Марина шла нелепым танцевальным шагом — приходилось то и дело переступать через какой-нибудь мусор.

Однажды в детстве играла во дворе в “резинки” и сбросила разношенные кроссовки, чтобы удобней прыгать. Но прыгать босой оказалось вовсе не удобней, подошвы саднило от шершавого асфальта.

“О какой ерунде ты сейчас думаешь”, — одернула она себя.

Гриша не виноват. Это она скажет ему в первую очередь. Собственно, больше и не стоит ничего объяснять. Да она и не сумела бы.
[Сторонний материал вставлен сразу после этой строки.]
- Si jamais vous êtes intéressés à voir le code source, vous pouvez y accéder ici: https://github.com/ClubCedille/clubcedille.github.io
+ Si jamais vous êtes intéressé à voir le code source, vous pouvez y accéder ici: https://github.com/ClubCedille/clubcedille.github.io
Не нужно копаться во всех этих “что” и “почему”, бесконечно расшифровывать “черный ящик”.

Просто — что-то окончилось в ее жизни. Что-то, в чем мог участвовать Гриша.
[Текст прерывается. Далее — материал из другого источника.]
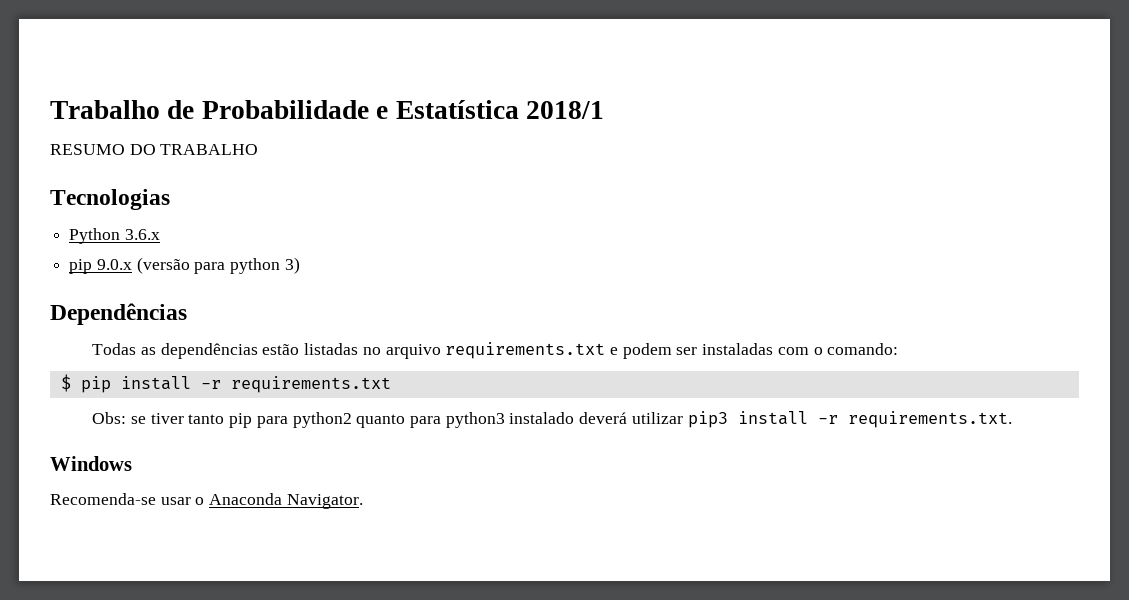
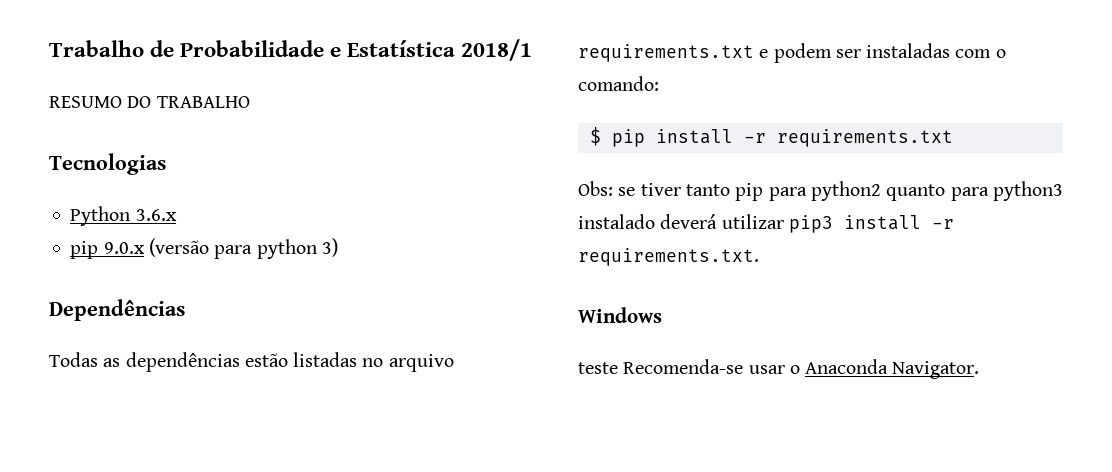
- Recomenda-se usar o Anaconda Navigator.
+ teste Recomenda-se usar o Anaconda Navigator.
В тот вечер, когда они познакомились, сама погода располагала к революциям. Поздняя осень, как пьяный неудачник, изливала свою простуженную душу. Дождь, невнятно сеявший с утра, к вечеру хлестал наотмашь, ревел и плевался. “Бежать, бежать! — волновалась Марина. — Не поддаваться”. Казалось: пересилишь этот сорвавшийся в истерику дождь — и навсегда вырвешься в новое. И новое окажется по-настоящему новым. На выезде с Пятой линии она обнаружила, что пробила колесо. Остановилась возле магазина, где посветлее, чтобы поставить “запаску”, а Гриша как раз шел к своему “Аккорду”. Предложил помочь. Сменив колесо, предложил посидеть в баре, обсохнуть. Стоял — как мультяшный светлячок в своем светоотражающем дождевике, сощурившись под косыми струями ливня, слегка разведя руки в холщовых строительных перчатках, которые надел, чтобы не перепачкаться, и симпатично, не по погоде, улыбался. Мол, не сомневайся — видишь, какой я пригожий, какой подарочный. Он и вправду оказался таким, не соврал. Художником уик-энда, основательным любовником. А что этого снова оказалось мало, так... извините, вам не угодишь.
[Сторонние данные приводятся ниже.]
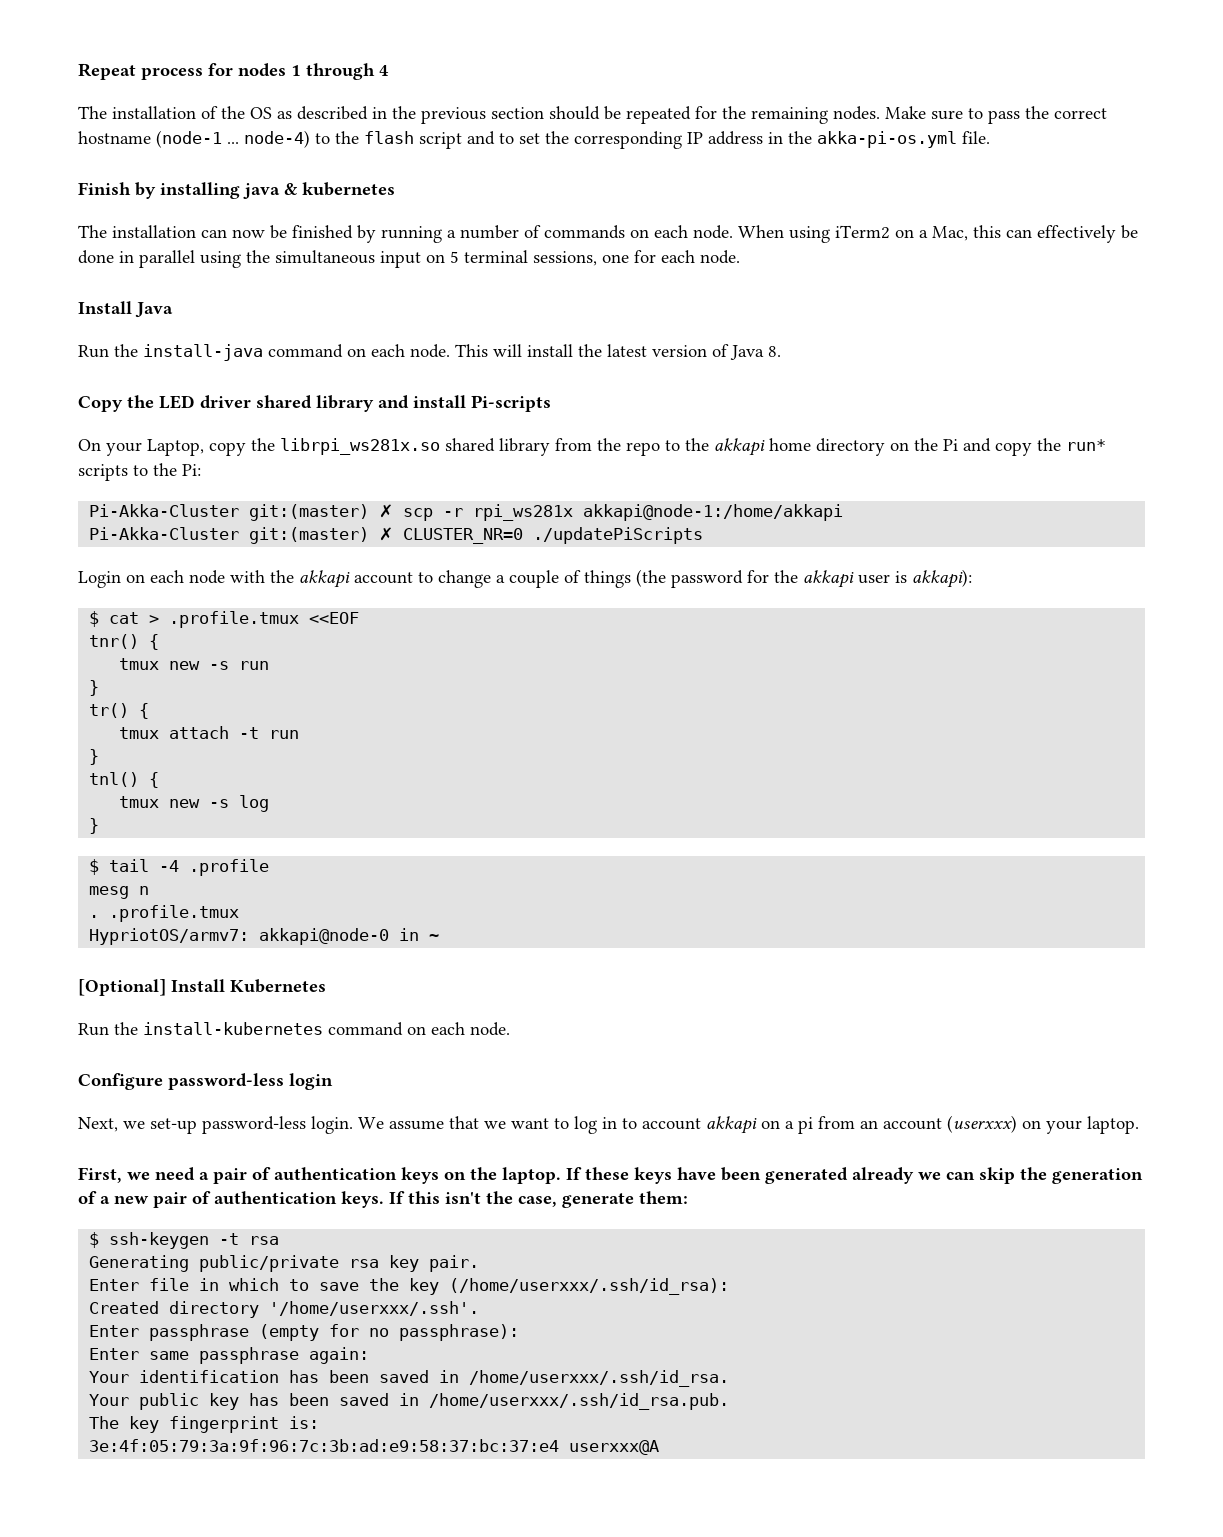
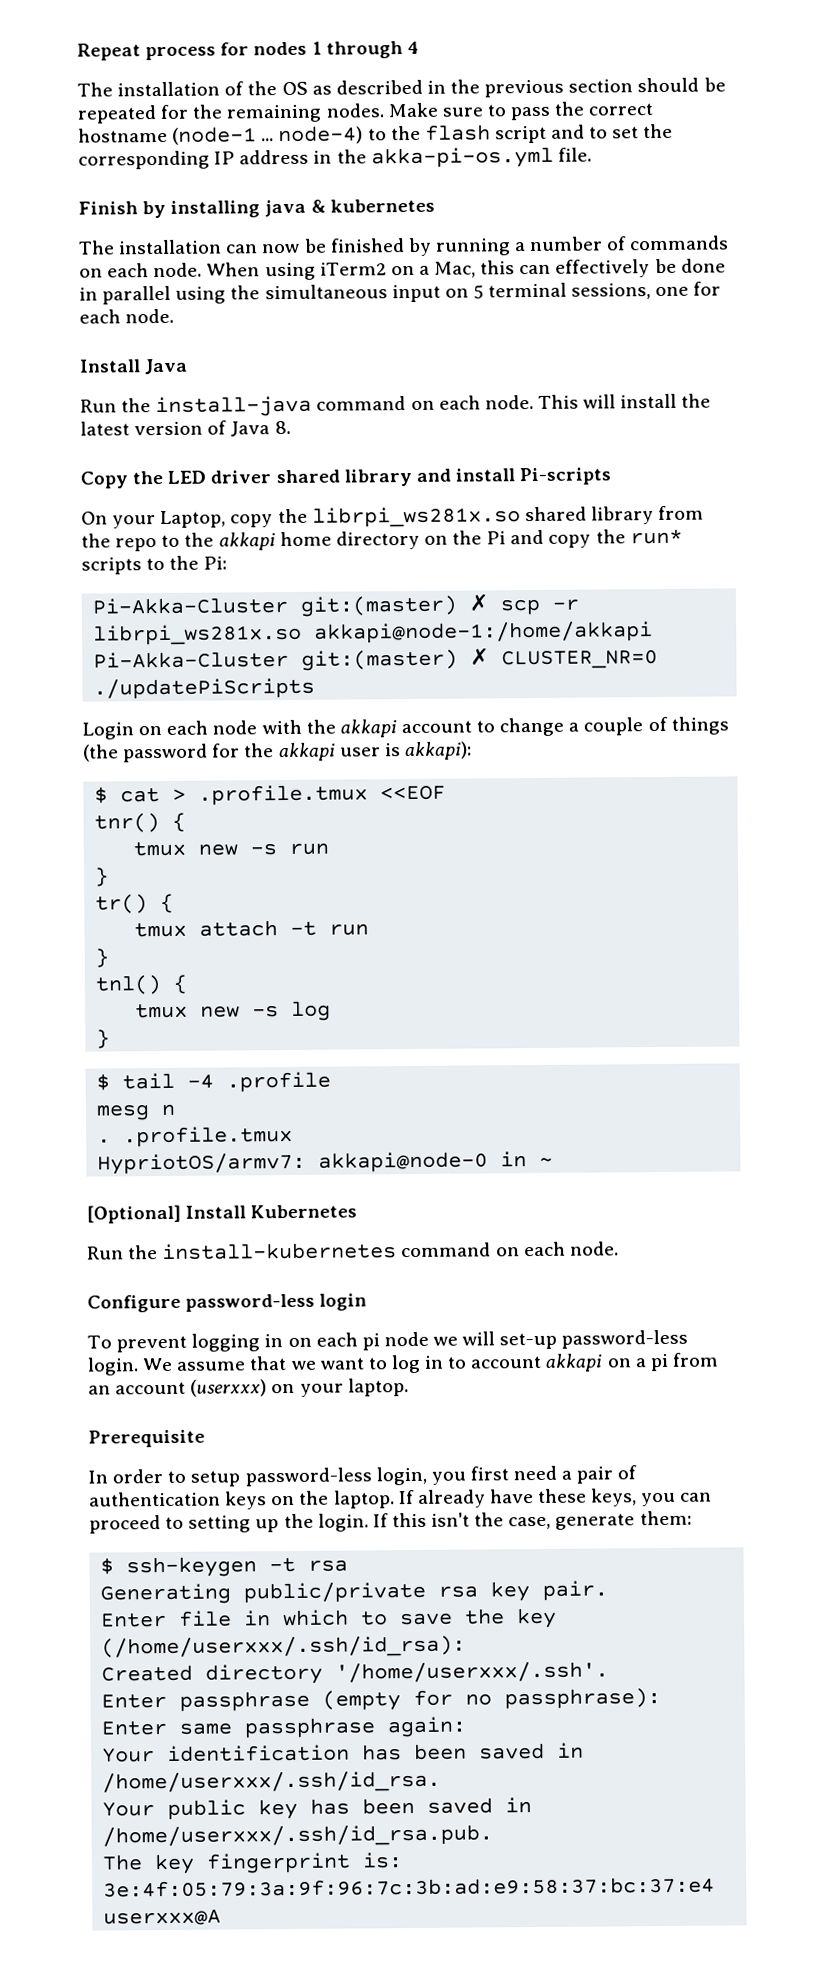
- Pi-Akka-Cluster git:(master) ✗ scp -r rpi_ws281x akkapi@node-1:/home/akkapi
+ Pi-Akka-Cluster git:(master) ✗ scp -r librpi_ws281x.so akkapi@node-1:/home/akkapi
- Next, we set-up password-less login.
+ To prevent logging in on each pi node we will set-up password-less login.
- First, we need a pair of authentication keys on the laptop.
+ Prerequisite
+ In order to setup password-less login, you first need a pair of authentication keys on the laptop.
- If these keys have been generated already we can skip the generation of a new pair of authentication keys.
+ If already have these keys, you can proceed to setting up the login.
Может, сейчас, после... случившегося...

Нахмурилась, как хмурилась, бывало, чьим-нибудь никчемным, но настойчивым советам: “Да не надо, говорю. Не надо”.

В махровом халате после принятого душа Марина стояла на лоджии у открытого окна.

Глоток горького кофе, от которого сводит скулы и тянет передернуть плечами, затяжка, пауза. Благо завалялась початая пачка в кухонном шкафчике. Теперь можно, теперь не за чем бросать.

Уже почти не болело. В крайнем случае примет еще таблеток.

Докурит и позвонит Танечке, предупредить, что задержится на час-полтора.

Прогулять сегодня никак нельзя. Назначены трудные переговоры со столичным клиентом... они, наверное, уже вылетели.

Ближе к одиннадцати, перед началом встречи, она позвонит маме. Сказать, что у нее все нормально, послушать о том, что было вчера в новостях, или о соседях, любителях поскандалить с утра пораньше, или о не унимающейся жаре, спалившей все петуньи в палисаднике. Или о вчерашнем полуфинале: в последнее время мама чудесным образом стала заядлой болельщицей.

В обед — больница.

Гриша звонил пару минут назад, она предложила ему встретиться вечером.

Разговор с Никоновым, своим новеньким, сверху спущенным, замом, который умудрился потерять документы из юстиции, она отложит. Для этого разговора нужно быть в форме.